Although sleep disturbance is not an official diagnostic criterion for ADHD, many people with this diagnosis also struggle with insomnia as a result of their neurodivergence. How are these conditions related? Why do people with ADHD often have difficulty sleeping? And, if you have ADHD, what can you do to improve the quality of your sleep?
What Does It Mean to Have Insomnia?
Everyone has difficulty sleeping from time to time, but insomnia occurs when there is a pattern of being unable to fall asleep, stay asleep, and/or sleep as late as you would like. You might find yourself lying awake for hours after you go to bed or waking up much earlier than you need to with the inability to fall back asleep. This condition can lead to fatigue, issues concentrating, irritability, and other symptoms. Insomnia is the most common sleep disorder and second most common mental health condition, with approximately 70 million Americans experiencing insomnia each year and up to 50% of Americans developing insomnia at some point in their lives. Chronic insomnia can lead to difficulty concentrating, functional impairments, anxiety, depression, and medical conditions. Many individuals with ADHD already experience many of these issues, and insomnia can exacerbate these symptoms.
Why Might Someone with ADHD Have Insomnia?

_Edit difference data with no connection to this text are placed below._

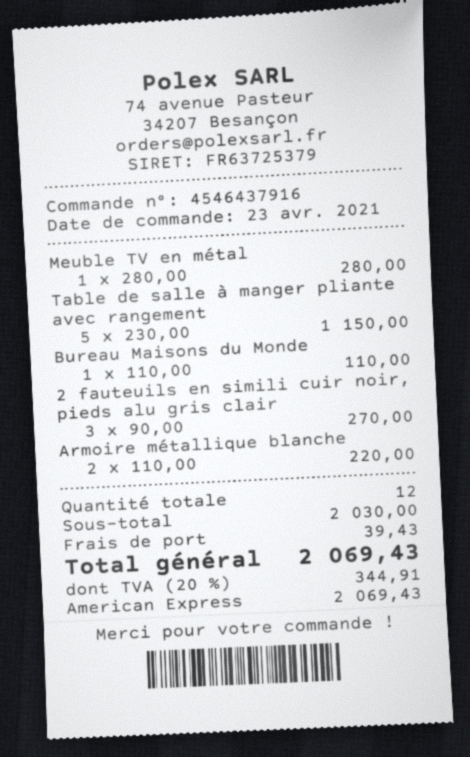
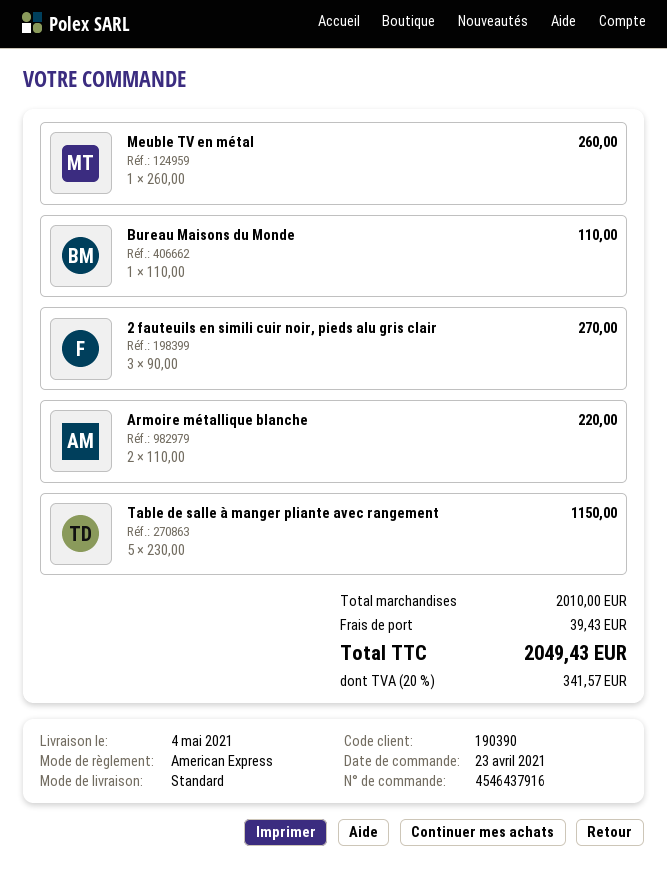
Meuble TV en métal: 1 x 280.00 = 280.00 -> 1 x 260.00 = 260.00
subtotal: 2030.00 -> 2010.00
tax: 20% = 344.91 -> 20% = 341.57
total: 2069.43 -> 2049.43

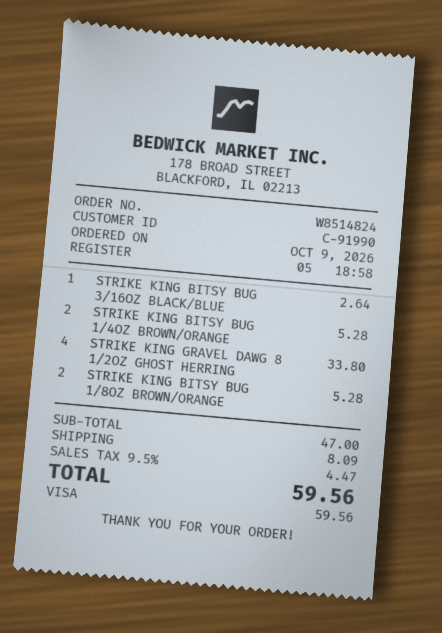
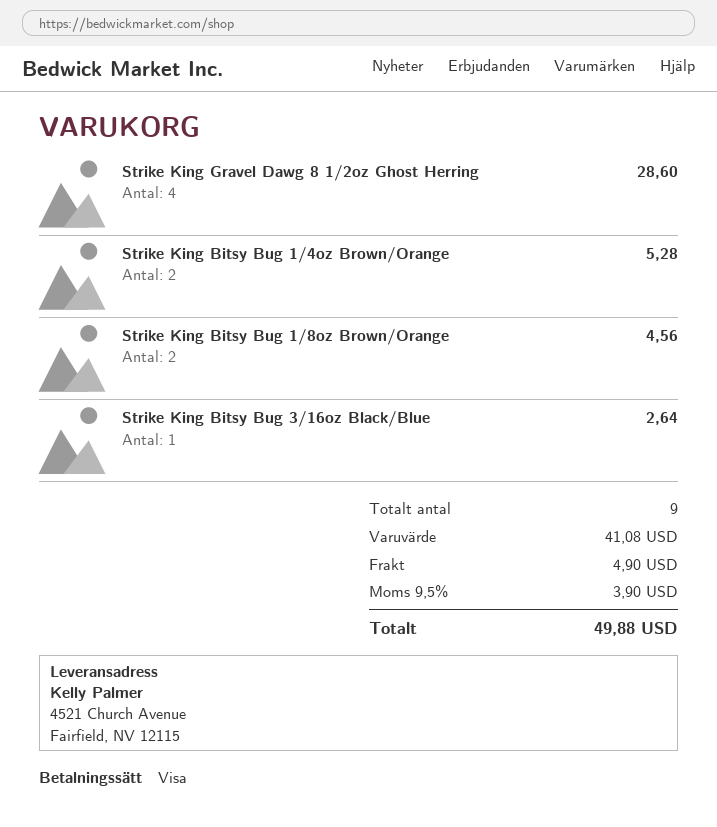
STRIKE KING GRAVEL DAWG 8 1/2OZ GHOST HERRING: 4 for 33.80 -> 4 for 28.60
STRIKE KING BITSY BUG 1/8OZ BROWN/ORANGE: 2 for 5.28 -> 2 for 4.56
subtotal: 47.00 -> 41.08
shipping: 8.09 -> 4.90
tax: 9.5% = 4.47 -> 9.5% = 3.90
total: 59.56 -> 49.88

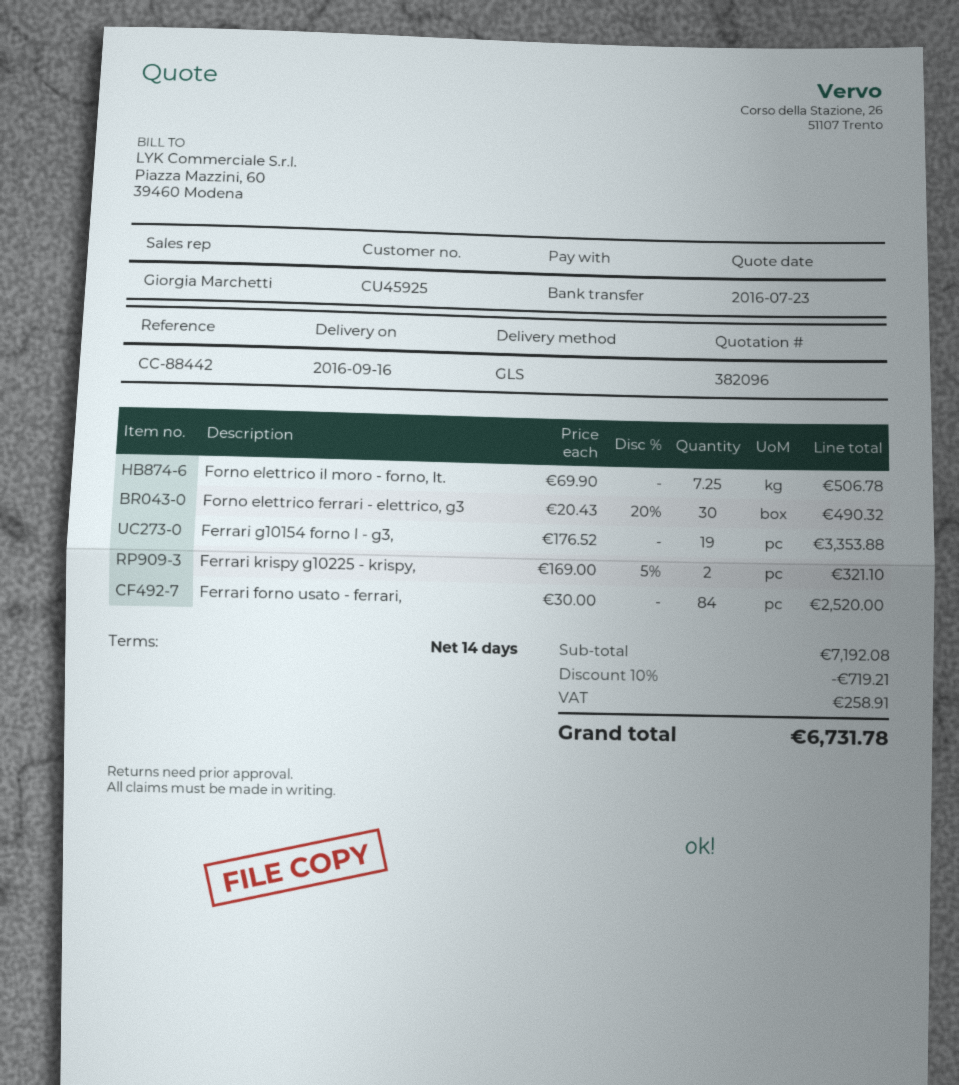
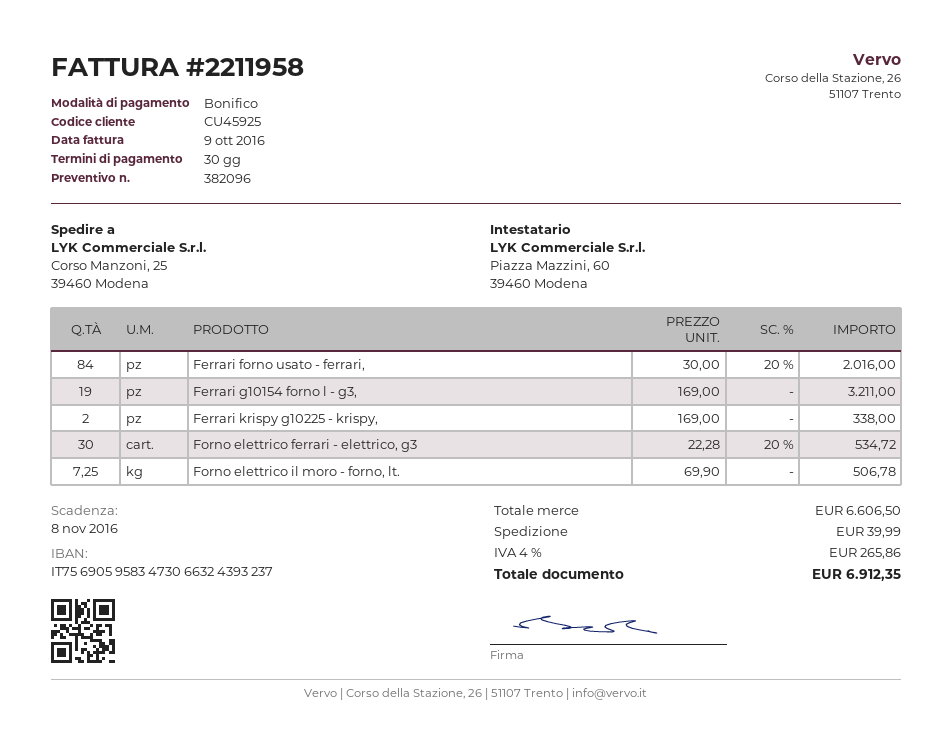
payment terms: 14 days -> 30 days
Forno elettrico ferrari - elettrico, g3: 30 x 20.43 - 20% = 490.32 -> 30 x 22.28 - 20% = 534.72
Ferrari g10154 forno l - g3,: 19 x 176.52 = 3353.88 -> 19 x 169.00 = 3211.00
Ferrari krispy g10225 - krispy,: 2 x 169.00 - 5% = 321.10 -> 2 x 169.00 = 338.00
Ferrari forno usato - ferrari,: 84 x 30.00 = 2520.00 -> 84 x 30.00 - 20% = 2016.00
subtotal: 7192.08 -> 6606.50
discount: 10% = 719.21 -> none
shipping: none -> 39.99
tax: 258.91 -> 265.86
total: 6731.78 -> 6912.35

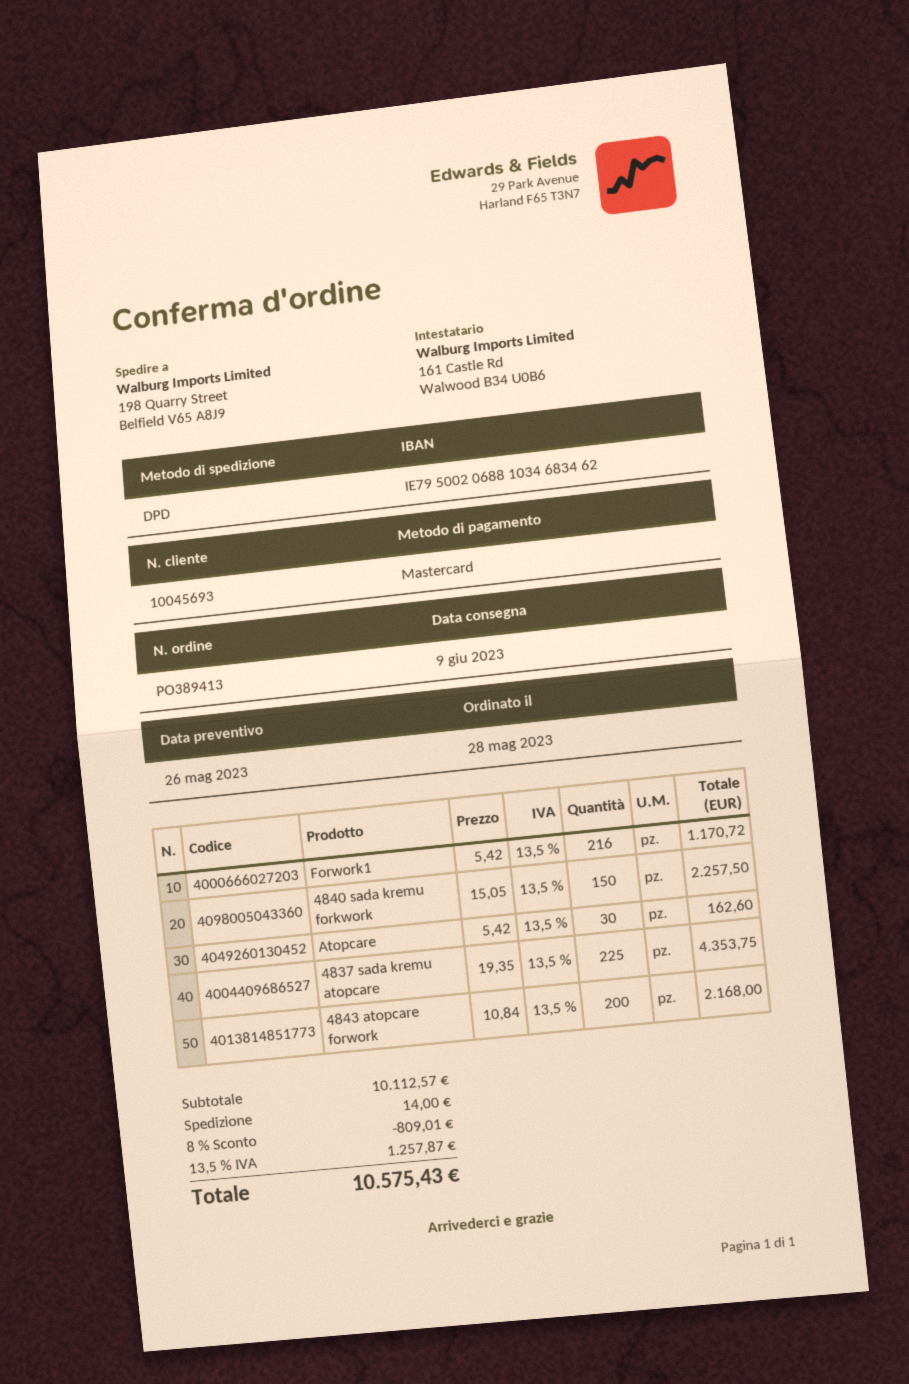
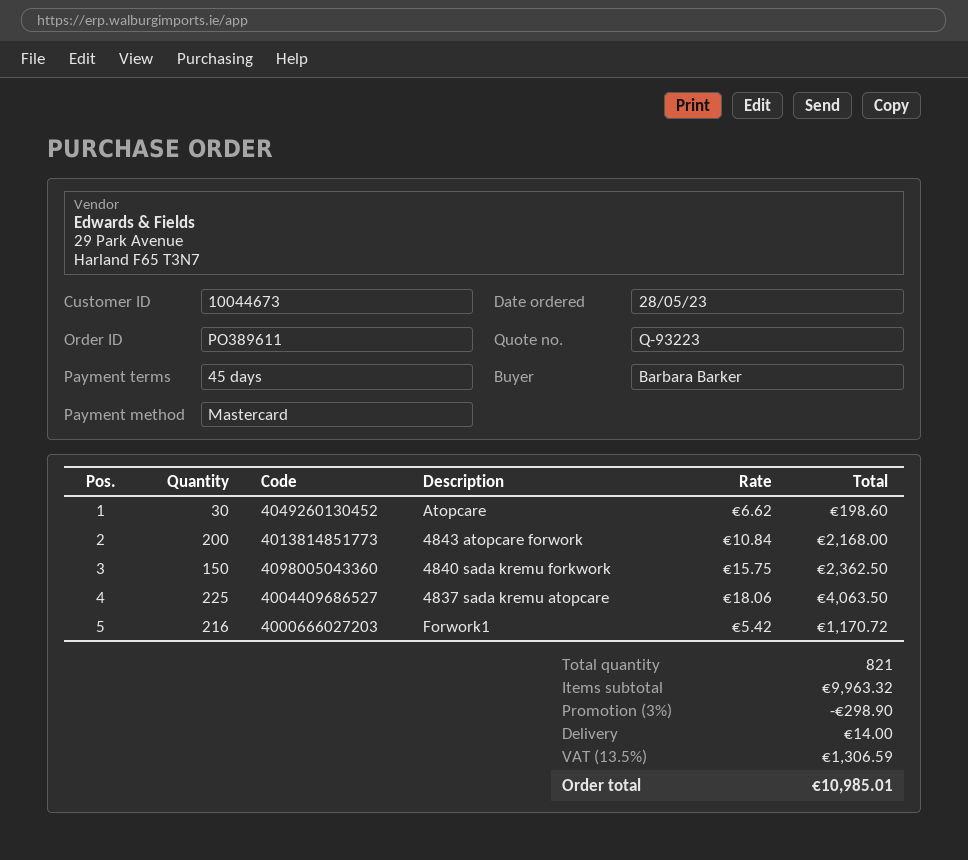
order number: PO389413 -> PO389611
customer number: 10045693 -> 10044673
4840 sada kremu forkwork: 150 x 15.05 = 2257.50 -> 150 x 15.75 = 2362.50
Atopcare: 30 x 5.42 = 162.60 -> 30 x 6.62 = 198.60
4837 sada kremu atopcare: 225 x 19.35 = 4353.75 -> 225 x 18.06 = 4063.50
subtotal: 10112.57 -> 9963.32
discount: 8% = 809.01 -> 3% = 298.90
tax: 13.5% = 1257.87 -> 13.5% = 1306.59
total: 10575.43 -> 10985.01

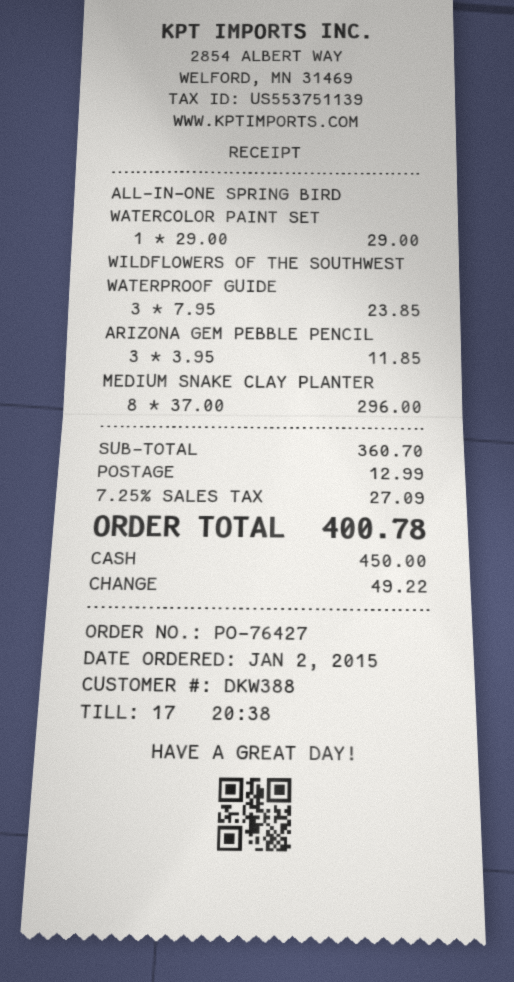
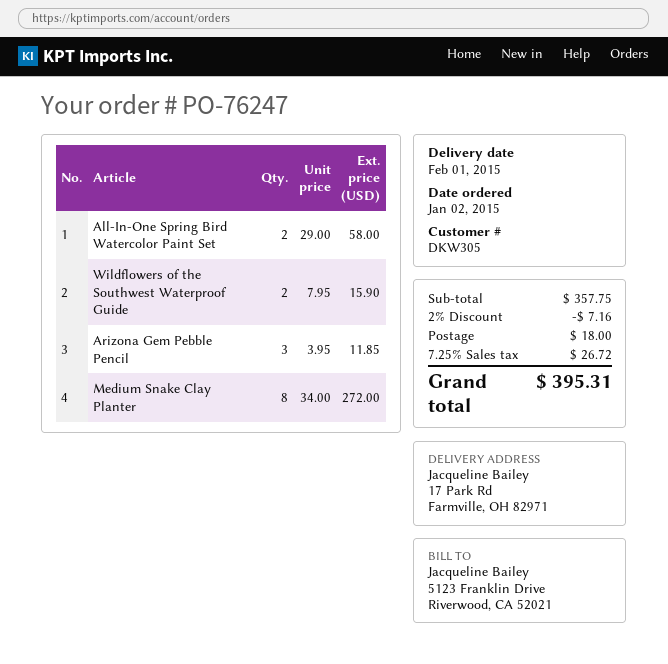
order number: PO-76427 -> PO-76247
customer number: DKW388 -> DKW305
ALL-IN-ONE SPRING BIRD WATERCOLOR PAINT SET: 1 x 29.00 = 29.00 -> 2 x 29.00 = 58.00
WILDFLOWERS OF THE SOUTHWEST WATERPROOF GUIDE: 3 x 7.95 = 23.85 -> 2 x 7.95 = 15.90
MEDIUM SNAKE CLAY PLANTER: 8 x 37.00 = 296.00 -> 8 x 34.00 = 272.00
subtotal: 360.70 -> 357.75
discount: none -> 2% = 7.16
shipping: 12.99 -> 18.00
tax: 7.25% = 27.09 -> 7.25% = 26.72
total: 400.78 -> 395.31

People with ADHD often struggle with sleep and develop sleep disorders at a much higher rate than the rest of the population. Several factors contribute to this:
Circadian Rhythm: Circadian rhythm, also known as the body’s “biological clock,” is our natural sleep and wake cycle. People with ADHD often have a different sleep and wake cycle than people without ADHD, meaning that they may naturally feel more alert or tired at different times. For example, many people with ADHD describe themselves as “night owls” who do their best work late at night. Since we typically expect people to sleep at night and be awake during the day, this forces people with different cycles to go to sleep when their body’s natural rhythm wants them to be awake, causing sleep difficulties. Hyper-Focus: People with ADHD have a tendency to hyper-focus on preferred interests and activities, causing them to lose track of time when engaging in these activities. When they are caught up in one of these activities, they may not realize that several hours have passed, and it is very late. Time Blindness: Time blindness refers to difficulty correctly processing and sensing the passing of time. Especially during periods of hyper-focus, an individual with ADHD will not notice how much time has passed since they have slept, causing sleep deficits. Cognitive Hyperarousal: We often think of hyperactivity from ADHD as running around, fidgeting, or being unable to stay seated. However, some people with ADHD experience cognitive hyperarousal, or racing thoughts and difficulty calming their brains. This can lead to daydreaming, ruminating, and over-thinking when they lie down to go to sleep.
What Are My Options for Treatment?
Fortunately, treatment options exist for insomnia, ADHD, and the overlap of the two conditions. Depending on your unique needs and preferences, you can pursue therapy, medication, or a combination of the two.
Therapy and Medication
Cognitive behavioral therapy has been shown to help individuals with ADHD learn skills to manage time, become more organized, and complete necessary tasks. In addition, a therapist specializing in CBT can help you develop and stick to a healthy sleep schedule. Additionally, Cognitive Behavioral Therapy for Insomnia (CBT-I) can effectively treat sleep issues and has been proven to reduce reliance on medication interventions for sleep. If appropriate, your physician may prescribe medication to help you fall or stay asleep. These medications are often taken on an as needed basis (for nights that you are struggling to fall asleep), but some might be prescribed for daily use.
How Can I Cope With My Insomnia if I Have ADHD?
Sleep difficulties can be incredibly frustrating. Whether you are having trouble falling asleep, waking up frequently during the night, or getting up earlier than you would like, the exhaustion that comes with not getting enough sleep can have a huge impact on your functioning, work, and relationships.
Revise Your Sleep Routine
If possible, adjust your schedule to accommodate your body’s natural sleep and wake cycle. Forcing your body into a pattern that goes against its natural cycle is an uphill battle. If you are naturally energized at night, it makes sense to change your sleep habits to be active around this time. One benefit of working from home is that you have more control and flexibility with your work hours, and you might be able to change your sleep schedule to match your body’s needs.
Track Your Sleep
You can also use apps to track the duration and quality of your sleep, helping you identify patterns and habits that help you feel rested and refreshed. These apps often give praise and reinforcement for healthy sleep habits, giving you an extra dose of dopamine when you use them. This is particularly reinforcing to people with ADHD, who are particularly sensitive to the effects of dopamine on the brain. ADHD can make sleep particularly challenging, but with proper supports, you can get the quality sleep you need to be at your best.